Now, go down to the nearest bar with no English speakers in it and ask the locals how come England beat Spain 3-2 last night. Explain that as you are Irish, you don't have a dog in the fight, you're just curious!

It's conversations like that which help you become fluent, especially after a few beers.


----------



## stevesainty (Jan 7, 2011)

Alcalaina said:


> Now, go down to the nearest bar with no English speakers in it and ask the locals how come England beat Spain 3-2 last night. Explain that as you are Irish, you don't have a dog in the fight, you're just curious!
> 
> It's conversations like that which help you become fluent, especially after a few beers.


Would it go something like this or is there a Spanish equivalent to the saying?

no tengo un perro en la pelea, porque soy irlandes, pero, ¿cómo Inglaterra ganó España anoche?


----------



## Alcalaina (Aug 6, 2010)

stevesainty said:


> Would it go something like this or is there a Spanish equivalent to the saying?
> 
> no tengo un perro en la pelea, porque soy irlandes, pero, ¿cómo Inglaterra ganó España anoche?


Well, I don't know whether "tener un perro en la pelea" is a phrase used in Spanish but I'm sure they'd understand! Or you could say "no tengo ningún interés personal".

And I would say "inglaterra venció a España" or "ganó el partido contra...".

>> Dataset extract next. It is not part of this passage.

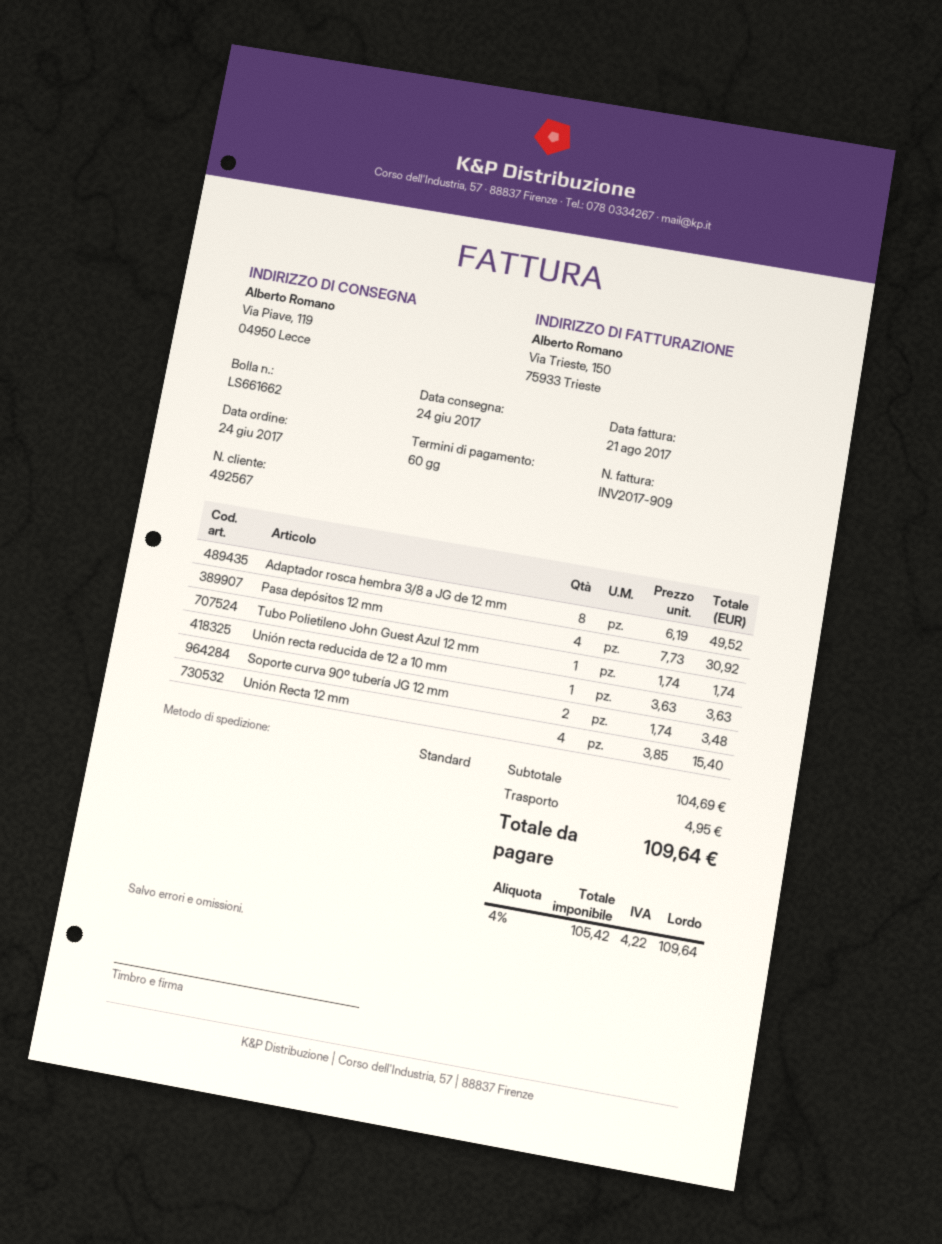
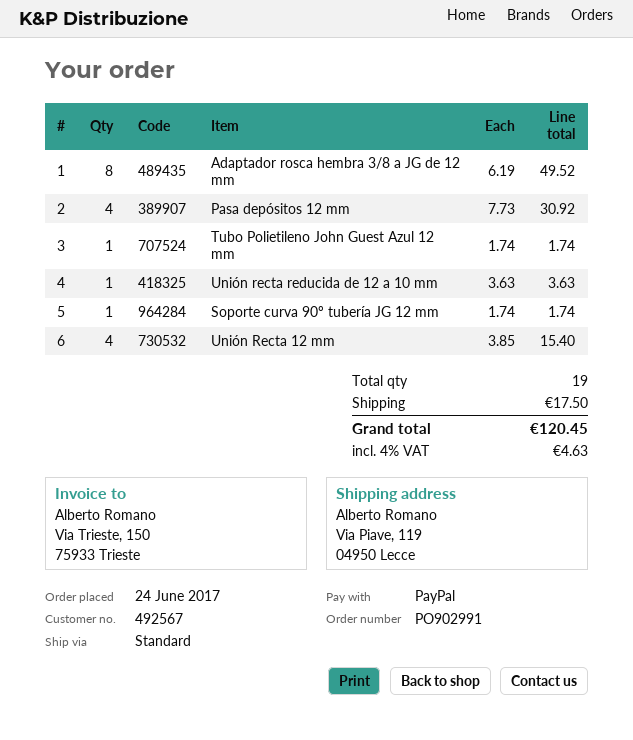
Soporte curva 90º tubería JG 12 mm: 2 x 1.74 = 3.48 -> 1 x 1.74 = 1.74
shipping: 4.95 -> 17.50
tax: 4% = 4.22 -> 4% = 4.63
total: 109.64 -> 120.45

Either way it was a bit of shock, though nobody seems too bothered about this new League of Nations tournament.


----------



## stevesainty (Jan 7, 2011)

BTW, not to black cat or anything, just very excited, we exchanged our residencias for permanent ones today. We also had to change our address but we still wanted the green card with "permanente" on it.
Here in Torrevieja we still had to jump through the hoops of proving income and health care cover even though we have been residents for over 5 years.

Am I right in thinking that these little green cards are actually called tarjeta comunidades and not residencias?


----------



## Overandout (Nov 10, 2012)

They are technically certificates of registration on the list of EU country nationals living in Spain.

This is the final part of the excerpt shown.